Bryony: It’s funny. I am not sure. Probably best to ask my mates! The Bryony on stage is me on a good day. She’s me at my most polished, made up, dressed up, eloquent and brutally honest. But that’s an act. A rehearsed version of myself. She’s more like drunk me. I’m loud and gutsy when drunk. In normal life I am quiet, a dedicated single mum, I go to the gym, I try to practice good mental health, I try to be at peace. I suffer from anxiety and in recent years I have realised I am best at home, cooking, with people I love, cuddling, watching telly. I think people think I’m glam. But I’m not. I’m common, I’m obstinate, I hate travelling away from home and like watching EastEnders. She’s me on theatre speed; with excellent wigs.

Lyn: How has being a mother to Frank changed you as a theatre-maker?

Bryony: Yes. I suppose it has. But I’m still unpicking it. I think in practical terms I need to earn more and ensure a long fruitful existence. I’ve been trying to identify how my theatre skills can transfer and have made a documentary and written a film.

I have become more angry at the world because my son now lives in it. More rage fills me.

I have stopped touring so much, it’s impractical.

My voice has changed. It’s more brutal, more mature I think. Things that used to matter don’t any more. I’m not embarrassed by previous works, but I do laugh at my audacity and simplistic world view sometimes like I really knew nothing!

Lyn: I’ve always loved the way you look after an audience. How do you go about that? I have often thought it might be to do with the vulnerability you display, but what do you think?

Bryony: It’s my main concern. My audience feeling held. I always hate it when I cry. It makes it about me. Too many tears, and you lose them. I tell all my students, it’s a mistake to think people are there to see you. They aren’t, they are there to see themselves.

Essentially, it’s about being vulnerable and honest. Telling the gut-wrenching truth. But there is method and sophistication to how that plays out.

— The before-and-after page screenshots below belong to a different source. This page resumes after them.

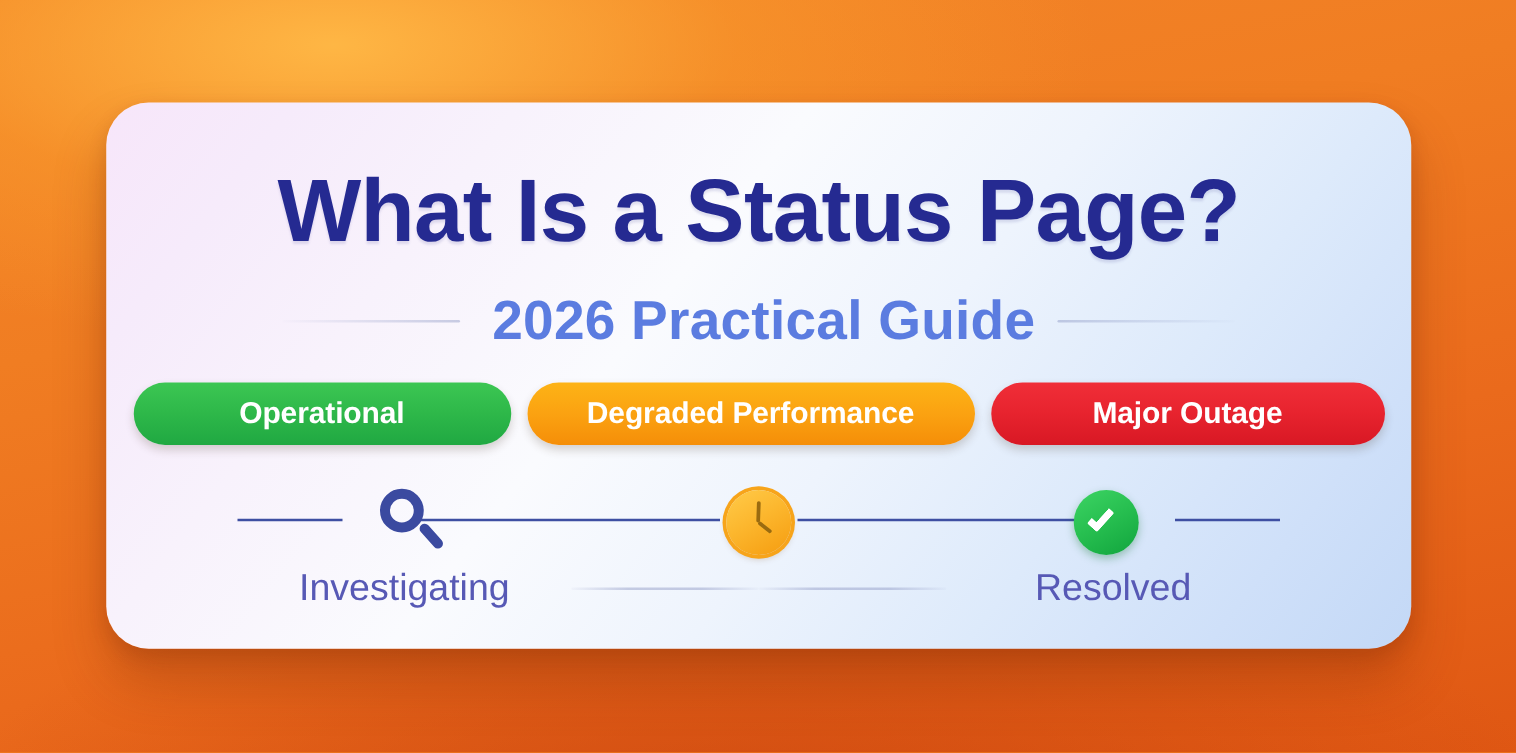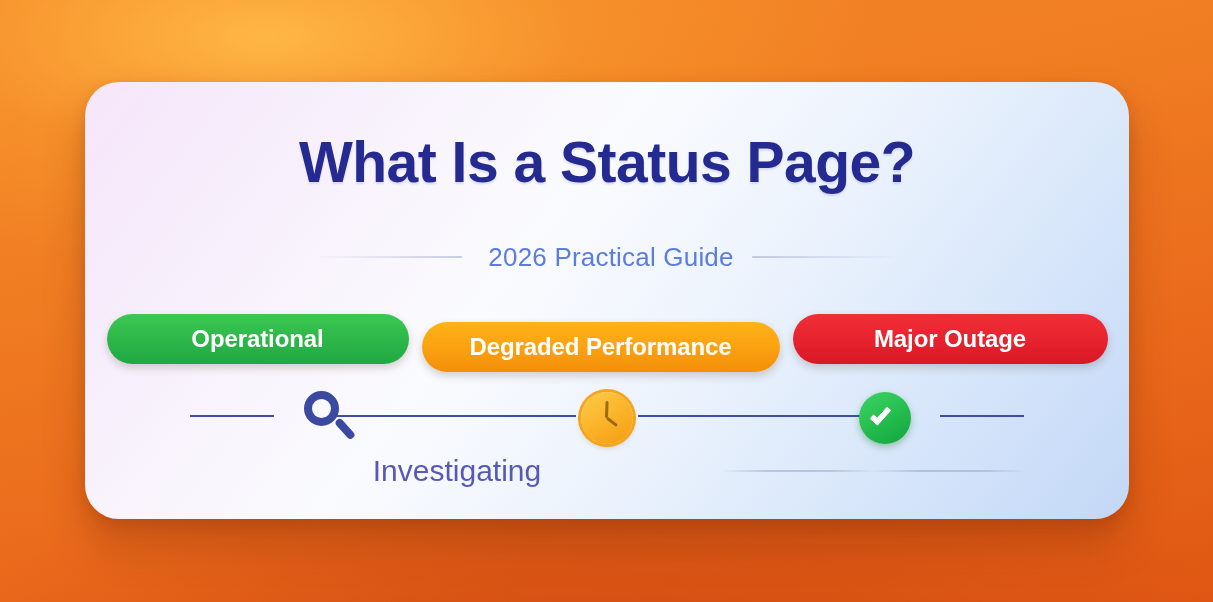--- a/index.html
+++ b/index.html
@@ -60,21 +60,21 @@
   
   #title-block {
     position: absolute;
     left: 0;
     right: 0;
     top: 52px;
     text-align: center;
   }
   #page-title {
     margin: 0;
-    font-size: 57px;
+    font-size: 71px;
     line-height: 1;
     font-weight: 700;
     letter-spacing: -0.5px;
     color: #252a91;
     font-family: "Liberation Sans", sans-serif;
     text-shadow: 0 2px 2px rgba(60, 60, 140, 0.14);
   }
 
   #subtitle-row {
     position: absolute;
@@ -92,22 +92,22 @@
     width: 142px;
     border-radius: 2px;
   }
   .subtitle-rule.left {
     background: linear-gradient(to right, rgba(150,160,200,0.02), rgba(130,142,190,0.42));
   }
   .subtitle-rule.right {
     background: linear-gradient(to left, rgba(150,160,200,0.02), rgba(130,142,190,0.42));
   }
   #page-subtitle {
-    font-size: 26px;
-    font-weight: 400;
+    font-size: 44px;
+    font-weight: 700;
     color: #5b7ce0;
     white-space: nowrap;
     letter-spacing: 0.2px;
     margin-left: 8px;
   }
 
   
   #status-pill-row {
     position: absolute;
     left: 0;
@@ -132,21 +132,20 @@
     white-space: nowrap;
     box-shadow: 0 4px 8px rgba(60, 40, 20, 0.20);
   }
   .status-pill.operational {
     background: linear-gradient(180deg, #3cc653 0%, #2fb94a 45%, #20a842 100%);
     min-width: 242px;
   }
   .status-pill.degraded {
     background: linear-gradient(180deg, #fdb316 0%, #fba211 50%, #f58e08 100%);
     min-width: 298px;
-    margin-top: 16px;
   }
   .status-pill.outage {
     background: linear-gradient(180deg, #f02e38 0%, #e7232e 50%, #d81824 100%);
     min-width: 255px;
   }
 
   
   #timeline {
     position: absolute;
     left: 105px;
@@ -369,18 +368,19 @@
           <span class="node-icon">
             <span class="check-glyph"></span>
           </span>
         </div>
       </div>
 
       <div id="timeline-labels">
         <div class="label-slot">Investigating</div>
         <div class="label-rule"></div>
         <div class="label-rule"></div>
+        <div class="label-slot">Resolved</div>
       </div>
 
     </div>
 
   </div>
 </div>
 
 </body></html>

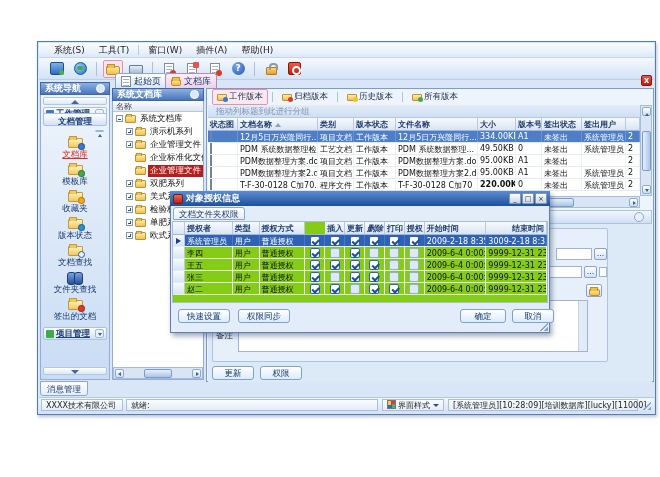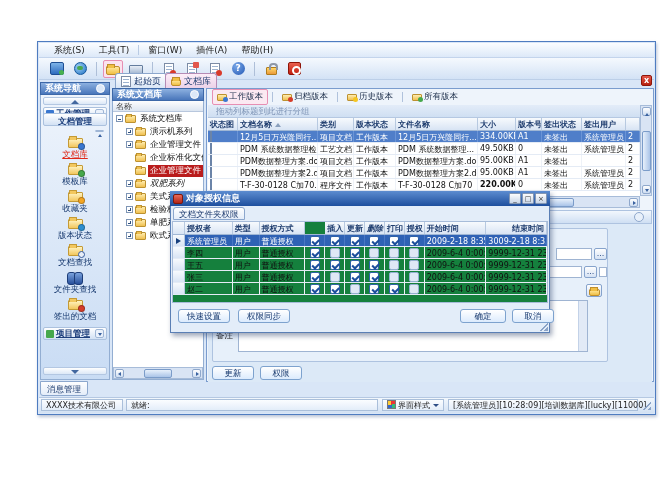--- a/index.html
+++ b/index.html
@@ -138,21 +138,21 @@
   
   .dialog{position:absolute;left:170px;top:191px;width:380px;height:142px;background:#e3edf9;border:1px solid #5a7fb5;box-shadow:2px 3px 5px rgba(40,60,100,.45);}
   .dlg-title{position:absolute;left:170px;top:191px;width:380px;height:15px;background:linear-gradient(#5c8cd0,#1e4f9e);
     display:flex;align-items:center;gap:3px;padding:0 3px;color:#fff;font-size:9px;font-weight:bold;}
   .dlg-ic{width:10px;height:10px;background:linear-gradient(#e86a5a,#b32516);border:1px solid #7e170c;border-radius:2px;}
   .dlg-ctl{margin-left:auto;display:flex;gap:1px;}
   .dlg-ctl b{width:12px;height:11px;background:linear-gradient(#fdfdfd,#c9d6e8);border:1px solid #8497b3;border-radius:1px;
     font-size:7px;line-height:10px;text-align:center;color:#333;font-weight:normal;}
   .dlg-tab{position:absolute;left:173px;top:207px;height:13px;padding:0 5px;background:linear-gradient(#ffffff,#e4edf9);
     border:1px solid #8ca7cd;border-radius:3px 3px 0 0;font-size:8.5px;color:#1c3a6e;line-height:12px;}
-  .dgrid{position:absolute;left:172px;top:221px;width:376px;height:82px;background:#15803d;border:1px solid #a7bcd9;}
+  .dgrid{position:absolute;left:172px;top:221px;width:376px;height:82px;background:#84cc16;border:1px solid #a7bcd9;}
   .drow{display:flex;height:12px;border-bottom:1px solid #e4ebf5;}
   .drow.hdr{height:13px;border-bottom:1px solid #9fb6d4;}
   .dh{background:linear-gradient(#f7fafd,#d8e4f4);border-right:1px solid #b7c9e0;font-size:8px;font-weight:bold;color:#1e3c6e;padding:1px 2px 0;white-space:nowrap;overflow:hidden;}
   .dc{font-size:8px;color:#101010;padding:1px 2px 0;border-right:1px solid #eef2f8;white-space:nowrap;overflow:hidden;display:flex;align-items:center;}
   .drow.selected{background:#2f62b5;} .drow.selected .dc{color:#fff;border-right-color:#4a77c4;}
   .gut{background:linear-gradient(#f7fafd,#d8e4f4);border-right:1px solid #b7c9e0;position:relative;}
   .gut.sel::after{content:"";position:absolute;left:3px;top:3px;border-top:3px solid transparent;border-bottom:3px solid transparent;border-left:5px solid #17407e;}
   .cb{position:relative;width:10px;height:10px;border:1px solid #94aed0;border-radius:2px;background:#dfe8f5;margin:0 auto;}
   .cb.on{background:#fff;border-color:#2f62a8;}
   .cb.on::after{content:"";position:absolute;left:1.5px;top:2px;width:5px;height:2.5px;border-left:2px solid #1c4e9c;border-bottom:2px solid #1c4e9c;transform:rotate(-45deg);}
@@ -324,21 +324,21 @@
         <div class="tnode" style="padding-left: 13px;">
           <span style="width: 7px; flex: 0 0 auto;"></span>
           <span class="tfold"></span>
           <span class="tl">企业标准化文件</span>
         </div>
         <div class="tnode selected" style="padding-left: 13px;">
           <span style="width: 7px; flex: 0 0 auto;"></span>
           <span class="tfold"></span>
           <span class="tl">企业管理文件</span>
         </div>
-        <div class="tnode" style="padding-left: 13px; font-style: italic;">
+        <div class="tnode" style="padding-left: 13px;">
           <span class="exp plus"></span>
           <span class="tfold"></span>
           <span class="tl">双肥系列</span>
         </div>
         <div class="tnode" style="padding-left: 13px;">
           <span class="exp plus"></span>
           <span class="tfold"></span>
           <span class="tl">美式系列</span>
         </div>
         <div class="tnode" style="padding-left: 13px;">

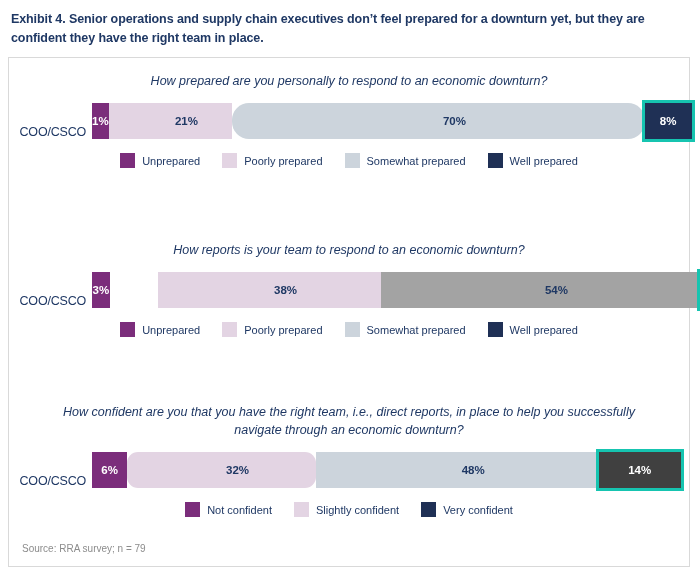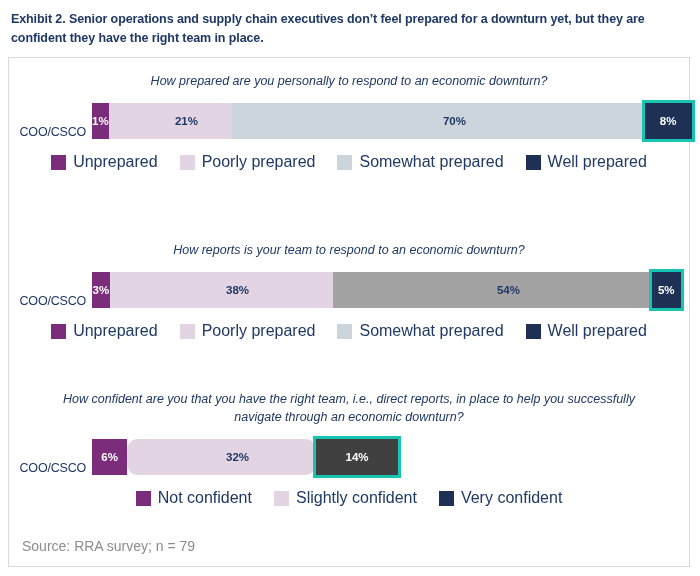--- a/index.html
+++ b/index.html
@@ -99,47 +99,47 @@
     align-items: center;
     margin: 0 11px;
   }
   .legend-swatch {
     width: 15px;
     height: 15px;
     flex: 0 0 auto;
   }
   .legend-text {
     color: #1f3864;
-    font-size: 16px;
+    font-size: 11px;
     margin-left: 7px;
     white-space: nowrap;
   }
   .source-note {
     position: absolute;
     left: 13px;
     bottom: 12px;
     color: #8c8c8c;
-    font-size: 14px;
+    font-size: 10px;
   }
 </style>
 </head>
 <body>
 
-<div class="exhibit-title">Exhibit 2. Senior operations and supply chain executives don’t feel prepared for a downturn yet, but they are confident they have the right team in place.</div>
+<div class="exhibit-title">Exhibit 4. Senior operations and supply chain executives don’t feel prepared for a downturn yet, but they are confident they have the right team in place.</div>
 
 <div class="card">
 
   <div class="chart-block" style="top:14px;">
     <div class="chart-subtitle">How prepared are you personally to respond to an economic downturn?</div>
     <div class="bar-row">
       <div class="row-label">COO/CSCO</div>
       <div class="bar">
           <div class="seg seg-label-light" style="flex: 0 0 1%; background: rgb(123, 45, 123);">1%</div>
           <div class="seg seg-label-dark" style="flex: 0 0 21%; background: rgb(227, 212, 227);">21%</div>
-          <div class="seg seg-label-dark" style="flex: 0 0 70%; background: rgb(204, 212, 220);">70%</div>
+          <div class="seg seg-label-dark" style="flex: 0 0 70%; background: rgb(204, 212, 220); border-radius: 17px;">70%</div>
           <div class="seg seg-label-light seg-highlight" style="flex: 0 0 8%; background: rgb(31, 48, 85);">8%</div>
         </div>
     </div>
     <div class="legend">
         <div class="legend-item">
           <span class="legend-swatch" style="background: rgb(123, 45, 123);"></span>
           <span class="legend-text">Unprepared</span>
         </div>
         <div class="legend-item">
           <span class="legend-swatch" style="background: rgb(227, 212, 227);"></span>
@@ -155,21 +155,21 @@
         </div>
       </div>
   </div>
 
   <div class="chart-block" style="top:183px;">
     <div class="chart-subtitle">How reports is your team to respond to an economic downturn?</div>
     <div class="bar-row">
       <div class="row-label">COO/CSCO</div>
       <div class="bar">
           <div class="seg seg-label-light" style="flex: 0 0 3%; background: rgb(123, 45, 123);">3%</div>
-          <div class="seg seg-label-dark" style="flex: 0 0 38%; background: rgb(227, 212, 227);">38%</div>
+          <div class="seg seg-label-dark" style="flex: 0 0 38%; background: rgb(227, 212, 227); margin-left: 48px;">38%</div>
           <div class="seg seg-label-dark" style="flex: 0 0 54%; background: #a3a3a3;">54%</div>
           <div class="seg seg-label-light seg-highlight" style="flex: 0 0 5%; background: rgb(31, 48, 85);">5%</div>
         </div>
     </div>
     <div class="legend">
         <div class="legend-item">
           <span class="legend-swatch" style="background: rgb(123, 45, 123);"></span>
           <span class="legend-text">Unprepared</span>
         </div>
         <div class="legend-item">
@@ -180,27 +180,28 @@
           <span class="legend-swatch" style="background: rgb(204, 212, 220);"></span>
           <span class="legend-text">Somewhat prepared</span>
         </div>
         <div class="legend-item">
           <span class="legend-swatch" style="background: rgb(31, 48, 85);"></span>
           <span class="legend-text">Well prepared</span>
         </div>
       </div>
   </div>
 
-  <div class="chart-block" style="top:332px;">
+  <div class="chart-block" style="top:345px;">
     <div class="chart-subtitle">How confident are you that you have the right team, i.e., direct reports, in place to help you successfully navigate through an economic downturn?</div>
     <div class="bar-row">
       <div class="row-label">COO/CSCO</div>
       <div class="bar">
           <div class="seg seg-label-light" style="flex: 0 0 6%; background: rgb(123, 45, 123);">6%</div>
           <div class="seg seg-label-dark" style="flex: 0 0 32%; background: rgb(227, 212, 227); border-radius: 11px;">32%</div>
+          <div class="seg seg-label-dark" style="flex: 0 0 48%; background: rgb(204, 212, 220);">48%</div>
           <div class="seg seg-label-light seg-highlight" style="flex: 0 0 14%; background: #404040;">14%</div>
         </div>
     </div>
     <div class="legend">
         <div class="legend-item">
           <span class="legend-swatch" style="background: rgb(123, 45, 123);"></span>
           <span class="legend-text">Not confident</span>
         </div>
         <div class="legend-item">
           <span class="legend-swatch" style="background: rgb(227, 212, 227);"></span>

I often start with an end image or action; a place I want to get the audience to, an emotion I want to reach collectively. Then I work backwards. If I want them to cry for the loss of their own innocence, they need to feel nostalgic, heard, joyful and youthful beforehand. It’s an emotional map. And I am merely the guide.

Lyn: Your recent C4 TV documentary Sex Clinic: Artist in Residence seemed to suggest that while art may not cure STDs it should be a cure for all sorts of other ills both physical and emotional. Should art be on prescription and does making art make you feel better about yourself and your life?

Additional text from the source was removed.